After an hour in the freezing evening Levade began to feel lightheaded. He was aware of a Parisian accent barking names, but his connection with reality seemed slender. He could see that the lights had come on in the rooms inside the buildings, and they reminded him of the lit houses he used to see when, on winter evenings in the small suburban town where he had grown up, his father Max Rutkowski brought him home from school on the handlebars of his bicycle. The air was so cold that he could barely breathe it in, yet he felt that what made him faint was not so much the thinness of the atmosphere as the thinness of time, as though he was at a great altitude-not of space, but of exhausted years. He slumped down into the arms of the Rumanian, who laid him on the ground as gently as he could. He answered Levade's name for him, and, when roll call was finally over, promised half his extra share of bread to a friend if he would help him carry the old man up to the room.
Later that night, before the lights were turned out, Hartmann brought Levade some soup he had saved and forced him to drink it. A dribble of the cold broth ran through the grey stubble of his chin. Hartmann kept a distance while Levade gurgled and spat, as though he did not wish to stand close to a man who, after all, had been too ill to wash for several weeks.
Hartmann took the empty cup and said, "I've got some news for you. They've put up the list of names for Thursday's transport and they've also put up a list of reserves. They always do this. It's about fifty extra names, in case of suicide or last minute changes, or in case they find more room. I'm sorry to tell you that your name's on the reserve list."
Levade, for all his feverish detachment, felt the cells of his body violently protest.
Hartmann said, "If I can get you to the infirmary, they'll probably take you off the list."
Levade was still fighting what felt like waves of freezing vertigo. When he could speak again he said, "It makes no difference. Leave my name on."
Charlotte was once more on a train. Her bundle of French francs was now almost at an end, but G Section's generous forethought would be enough to see her through at least until she made contact with the name in the rue Villaret de Joyeuse in Paris that Zozo had given her.

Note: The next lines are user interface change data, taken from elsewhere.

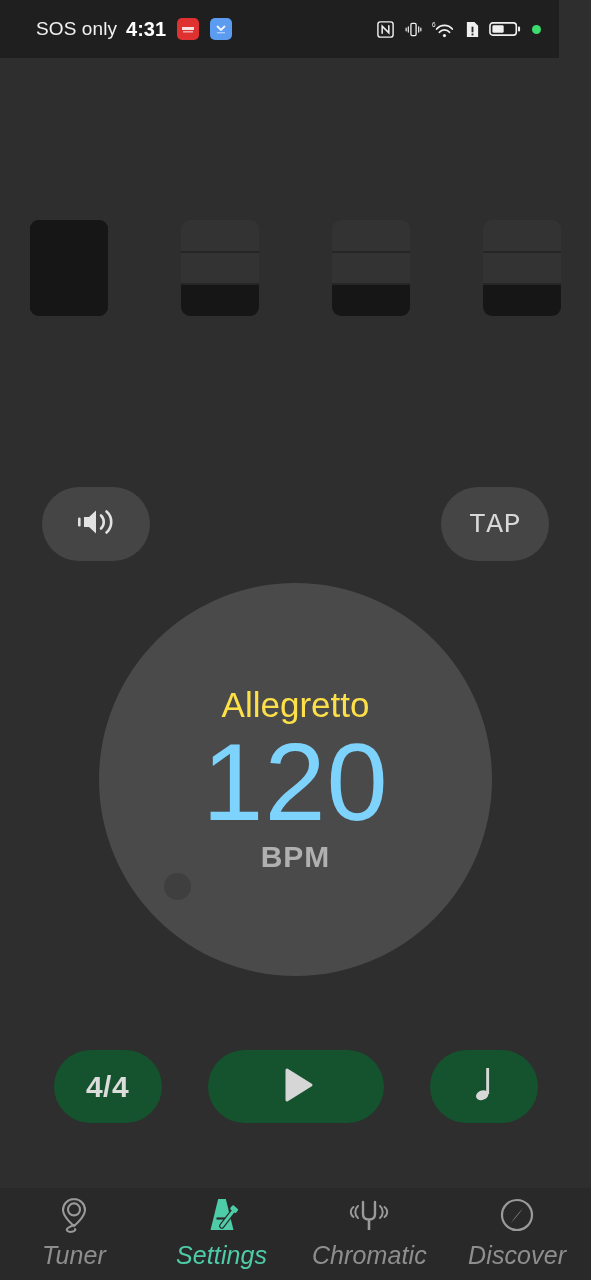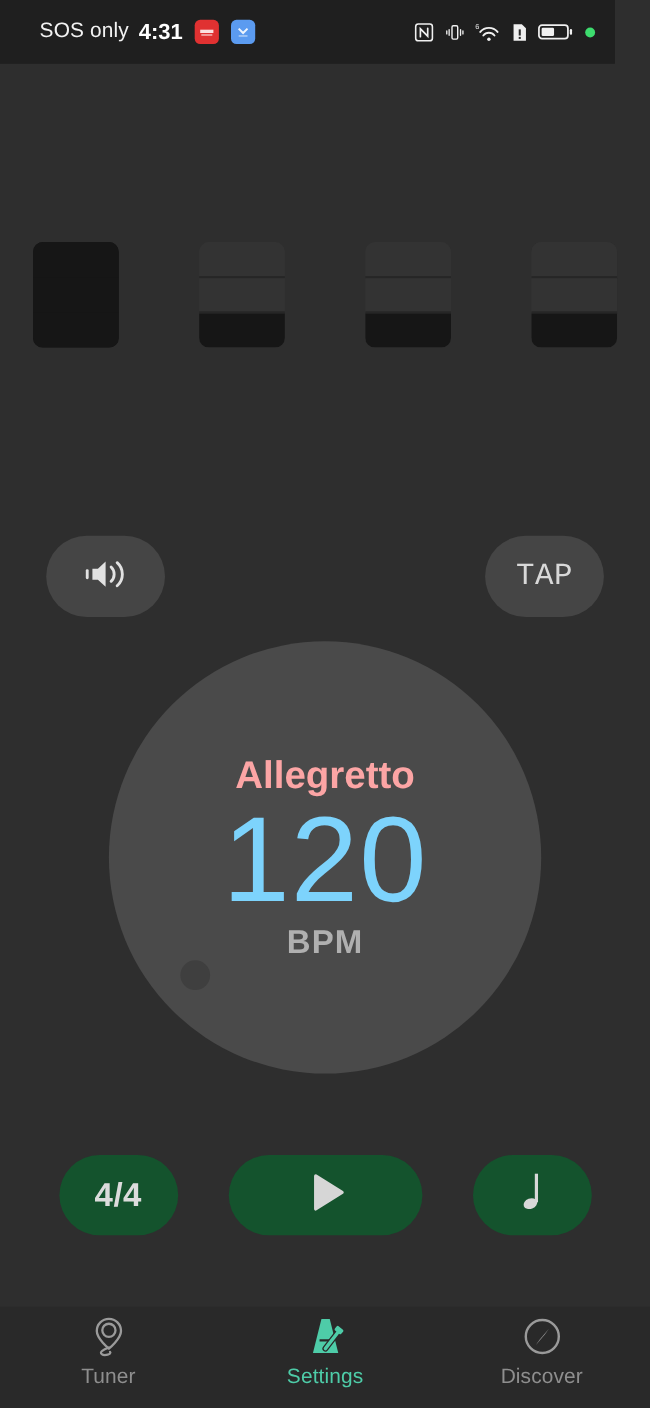--- a/index.html
+++ b/index.html
@@ -137,23 +137,23 @@
     height: 393px;
     border-radius: 50%;
     background: #4a4a4a;
     display: flex;
     flex-direction: column;
     align-items: center;
     justify-content: center;
   }
   #tempo-name {
     font-size: 35px;
-    color: #fca5a5;
+    color: #fde047;
     margin-bottom: 1px;
-    font-weight: bold;
+    font-weight: normal;
   }
   #bpm-value {
     font-size: 110px;
     font-weight: normal;
     color: #7dd3fc;
     line-height: 1.02;
     letter-spacing: 1px;
   }
   #bpm-unit {
     font-size: 30px;
@@ -219,23 +219,24 @@
     align-items: center;
     gap: 3px;
   }
   .nav-icon {
     height: 44px;
     display: flex;
     align-items: center;
     justify-content: center;
   }
   .nav-label {
-    font-size: 19px;
+    font-size: 25px;
     color: #8e8e8e;
     letter-spacing: .1px;
+    font-style: italic;
   }
   .nav-item.active .nav-label { color: #4ecca8; }
 </style>
 </head>
 <body>
 
 <div id="status-bar">
   <div id="status-left">
     <span class="sb-carrier">SOS only</span>
     <span class="sb-clock">4:31</span>
@@ -391,20 +392,33 @@
         <path d="M14.2 3 H21.8 L29.5 34 H6.5 Z" fill="#4ecca8"></path>
         <path d="M12.5 22.5 H23.5" stroke="#292929" stroke-width="2.2"></path>
         <path d="M17.8 30 L30.5 13.5" stroke="#292929" stroke-width="5.4" stroke-linecap="round"></path>
         <path d="M17.8 30 L30.5 13.5" stroke="#4ecca8" stroke-width="3.1" stroke-linecap="round"></path>
         <rect x="26.5" y="10.5" width="7.5" height="5" rx="1.2" transform="rotate(40 30 13)" fill="#4ecca8"></rect>
       </svg>
     </span>
     <span class="nav-label">Settings</span>
   </div>
 
+  <div class="nav-item">
+    <span class="nav-icon">
+      <svg width="42" height="40" viewBox="0 0 42 40" aria-hidden="true">
+        <path d="M15 6 V18 C15 21.5 17.4 23.5 21 23.5 C24.6 23.5 27 21.5 27 18 V6" stroke="#9a9a9a" stroke-width="2.4" fill="none" stroke-linecap="round"></path>
+        <rect x="19.7" y="23" width="2.6" height="11" fill="#9a9a9a"></rect>
+        <path d="M10 10 A8 8 0 0 0 10 22" stroke="#9a9a9a" stroke-width="2" fill="none" stroke-linecap="round"></path>
+        <path d="M5.5 11 A6 6 0 0 0 5.5 21" stroke="#9a9a9a" stroke-width="1.9" fill="none" stroke-linecap="round"></path>
+        <path d="M32 10 A8 8 0 0 1 32 22" stroke="#9a9a9a" stroke-width="2" fill="none" stroke-linecap="round"></path>
+        <path d="M36.5 11 A6 6 0 0 1 36.5 21" stroke="#9a9a9a" stroke-width="1.9" fill="none" stroke-linecap="round"></path>
+      </svg>
+    </span>
+    <span class="nav-label">Chromatic</span>
+  </div>
 
   <div class="nav-item">
     <span class="nav-icon">
       <svg width="38" height="40" viewBox="0 0 38 40" aria-hidden="true">
         <circle cx="19" cy="19" r="15" stroke="#9a9a9a" stroke-width="2.2" fill="none"></circle>
         <path d="M25 12 L16.5 22 L13 27 L21.5 17 Z" fill="#9a9a9a"></path>
       </svg>
     </span>
     <span class="nav-label">Discover</span>
   </div>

She had not had time to re-dye her hair before leaving, and there were traces of her own colour showing through at the roots. There was just enough dye left in the bottle Antoinette had given her in Ussel, and that night she would for the last time eliminate the gold and strawberry and barley shades that for the moment were concealed beneath Dominique's felt hat.
Quite how she would manage to find and speak to Levade, she was not sure. Presumably detention camps had facilities for visitors: she would simply go to the entrance and make her request. Doubtless, there would be some form-filling and delay. It was likely there would be set times to visit, or even particular days of the week, but since even criminals in prison were allowed to be visited, she could not imagine that an innocent man would be denied such a modest favour. Charlotte took out of her suitcase a sandwich made with fresh goose liver pate that Zozo had pressed on her as she left.
When the war was over, she would return and she would visit all the people who had so unquestioningly helped her Antoinette, Sylvie Cariteau, Zozo and little Annemarie.